Song
- Written: Harry Warren
- Published: 1952
- Lyricist: Leo Robin

= Zing a Little Zong =

Song

"Zing a Little Zong" is a popular song written by Harry Warren, the lyrics by Leo Robin. The song was published in 1952 and written for the 1952 movie Just for You where it was performed by Bing Crosby and Jane Wyman. It was nominated for the Academy Award for Best Original Song of 1952 but lost out to "High Noon".

The Decca record by Crosby and Wyman was cut on May 8, 1952 and was in the Billboard charts for six weeks with a peak position of #18.

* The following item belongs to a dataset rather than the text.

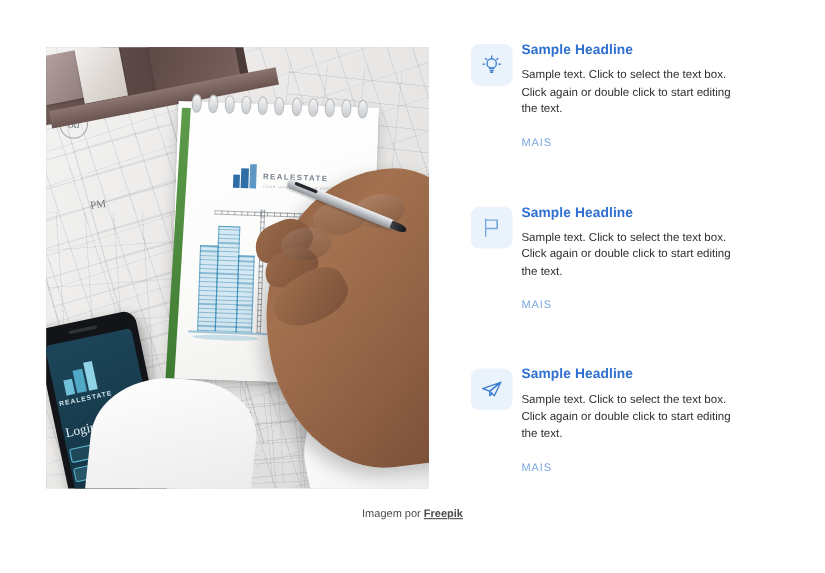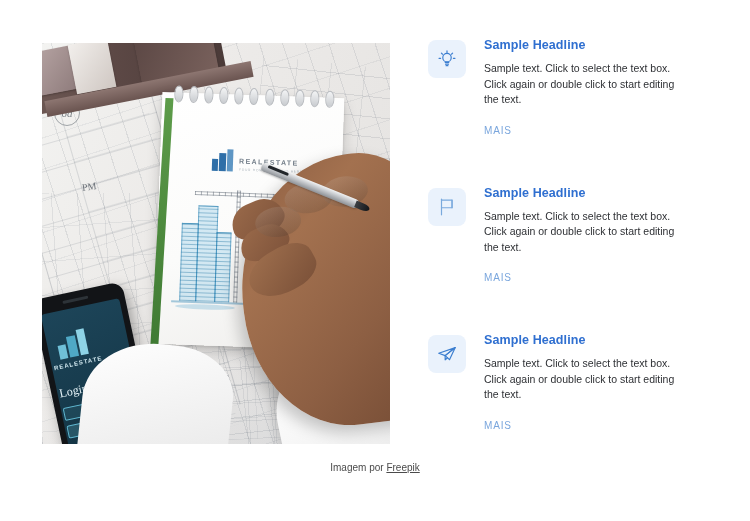"Sample Headline" .feature-body { margin-left: 18px -> 8px }
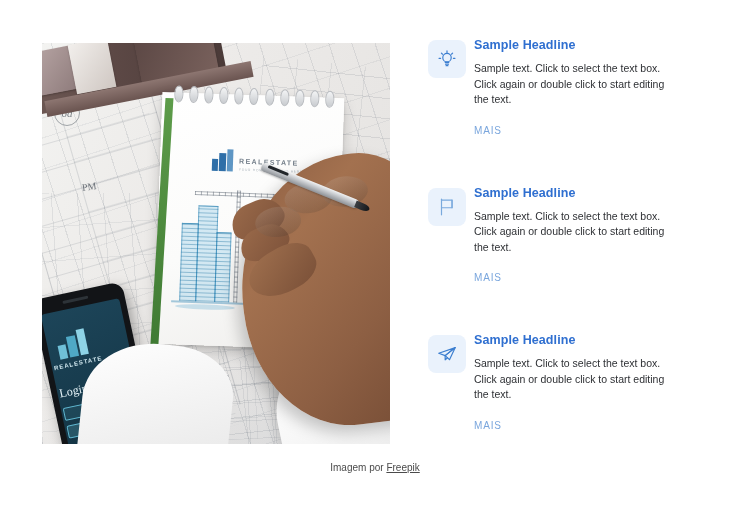"Freepik" .caption .cap-link { font-weight: none -> bold }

The Billboard review of "Zing" was enthusiastic. "Bing Crosby and Jane Wyman team up for a sock waxing of this cute novelty ditty from their flick “Just for You”. Bing sounds more relaxed than he has in a long time and the thrush carries her part in fine fashion. The Jud Conlon Rhythmaires help out spiritedly. Side should get a lot of plays and spins due to impact of movie."

Leo Robin wrote an opening verse, which was not used in the film or the commercial recording, but does help to set the scene and explain the use of the last letter of the alphabet:

Let's imagine we’re in Holland and we’re underneath the moon,

Let's walk a little, talk a little, kiss a little,

Cling a little, sigh a little, sing a little tune…

Crosby also performed the song with his White Christmas co-star Rosemary Clooney. Helen O'Connell was another who recorded the song in 1952.

Versions of "Zing a Little Zong" have been featured on the soundtracks for several subsequent films, such as Brooklyn and Final Score.